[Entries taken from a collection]

----

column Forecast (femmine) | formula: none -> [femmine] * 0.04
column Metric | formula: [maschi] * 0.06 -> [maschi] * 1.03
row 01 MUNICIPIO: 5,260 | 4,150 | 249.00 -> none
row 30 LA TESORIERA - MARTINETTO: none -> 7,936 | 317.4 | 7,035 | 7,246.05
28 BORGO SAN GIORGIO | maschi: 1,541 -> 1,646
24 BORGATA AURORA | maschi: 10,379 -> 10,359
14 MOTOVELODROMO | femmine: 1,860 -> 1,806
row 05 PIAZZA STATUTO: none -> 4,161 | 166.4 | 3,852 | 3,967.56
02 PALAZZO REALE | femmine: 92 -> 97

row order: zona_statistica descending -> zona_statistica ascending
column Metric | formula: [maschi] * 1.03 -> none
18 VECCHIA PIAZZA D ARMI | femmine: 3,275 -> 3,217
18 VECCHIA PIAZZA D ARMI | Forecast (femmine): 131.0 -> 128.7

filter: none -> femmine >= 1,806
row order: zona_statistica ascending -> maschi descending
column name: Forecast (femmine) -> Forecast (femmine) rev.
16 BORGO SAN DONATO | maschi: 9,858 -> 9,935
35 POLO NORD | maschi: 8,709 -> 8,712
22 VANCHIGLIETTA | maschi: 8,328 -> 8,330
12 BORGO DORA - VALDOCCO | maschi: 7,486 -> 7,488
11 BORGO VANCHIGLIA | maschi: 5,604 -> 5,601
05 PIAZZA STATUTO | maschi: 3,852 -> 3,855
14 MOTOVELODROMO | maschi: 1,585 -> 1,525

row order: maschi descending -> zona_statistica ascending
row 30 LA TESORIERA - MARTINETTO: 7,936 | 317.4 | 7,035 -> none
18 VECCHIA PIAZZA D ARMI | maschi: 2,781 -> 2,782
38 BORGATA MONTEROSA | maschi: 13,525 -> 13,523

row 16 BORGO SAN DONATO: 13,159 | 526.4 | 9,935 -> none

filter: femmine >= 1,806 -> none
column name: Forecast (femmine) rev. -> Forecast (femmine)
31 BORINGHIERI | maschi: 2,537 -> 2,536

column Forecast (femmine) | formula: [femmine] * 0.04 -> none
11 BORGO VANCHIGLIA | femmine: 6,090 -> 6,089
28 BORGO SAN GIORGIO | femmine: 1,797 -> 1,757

----

» What the task asks: Copy down every line of the entries containing the word "name".

» Expected answer:
column name: Forecast (femmine) -> Forecast (femmine) rev.
column name: Forecast (femmine) rev. -> Forecast (femmine)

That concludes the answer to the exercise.